Requirement
Print exactly the lines below between the line holding "ship to: Fabriksvägen" and the line holding "total: 25090.24 -> 19439.80", inclusive, and nothing more.

Data in this exercise
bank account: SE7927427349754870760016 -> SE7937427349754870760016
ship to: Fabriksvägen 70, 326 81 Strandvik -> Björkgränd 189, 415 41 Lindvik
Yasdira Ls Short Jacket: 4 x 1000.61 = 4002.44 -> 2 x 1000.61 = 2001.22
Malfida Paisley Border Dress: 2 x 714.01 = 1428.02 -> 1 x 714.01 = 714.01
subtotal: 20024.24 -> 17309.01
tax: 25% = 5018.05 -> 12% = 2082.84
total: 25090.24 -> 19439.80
---
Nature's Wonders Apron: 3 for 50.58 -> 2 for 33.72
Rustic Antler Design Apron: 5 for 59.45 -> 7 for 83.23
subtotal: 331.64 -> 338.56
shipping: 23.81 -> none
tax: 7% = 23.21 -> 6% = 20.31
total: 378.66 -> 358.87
==
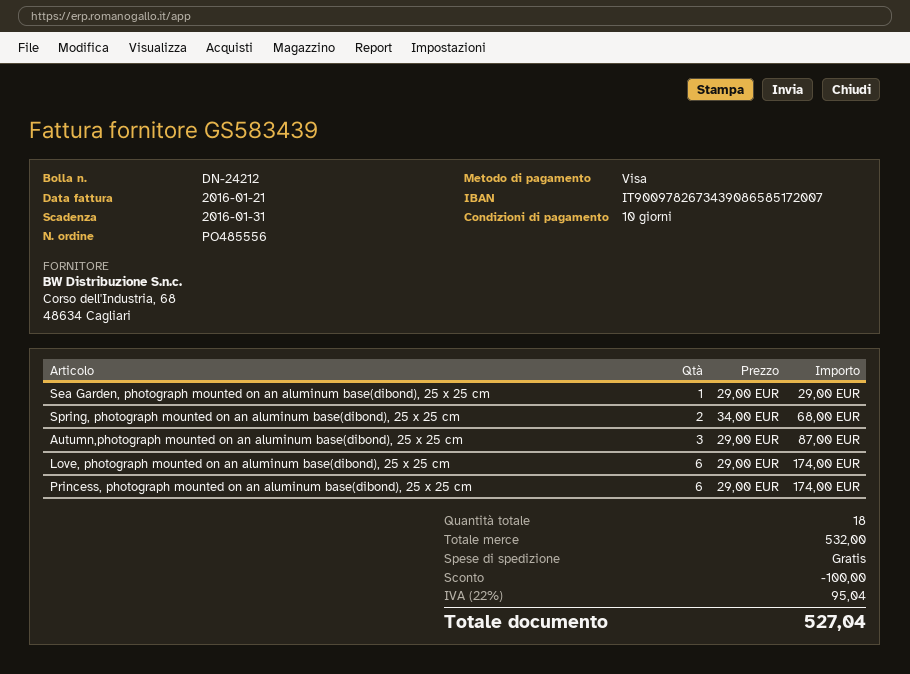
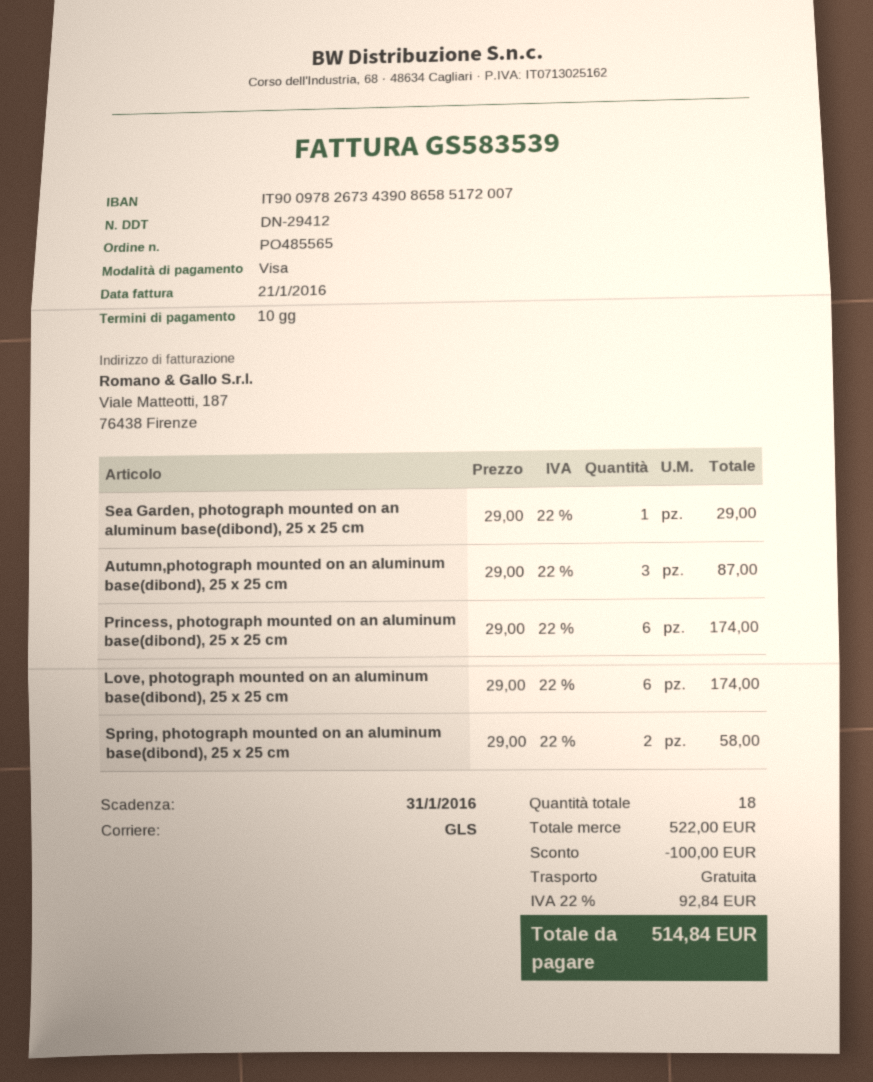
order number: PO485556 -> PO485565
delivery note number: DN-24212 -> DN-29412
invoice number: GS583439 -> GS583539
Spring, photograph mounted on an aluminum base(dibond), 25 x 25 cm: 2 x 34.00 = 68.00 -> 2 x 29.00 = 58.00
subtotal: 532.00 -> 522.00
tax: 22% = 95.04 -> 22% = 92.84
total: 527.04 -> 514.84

Exercise result
ship to: Fabriksvägen 70, 326 81 Strandvik -> Björkgränd 189, 415 41 Lindvik
Yasdira Ls Short Jacket: 4 x 1000.61 = 4002.44 -> 2 x 1000.61 = 2001.22
Malfida Paisley Border Dress: 2 x 714.01 = 1428.02 -> 1 x 714.01 = 714.01
subtotal: 20024.24 -> 17309.01
tax: 25% = 5018.05 -> 12% = 2082.84
total: 25090.24 -> 19439.80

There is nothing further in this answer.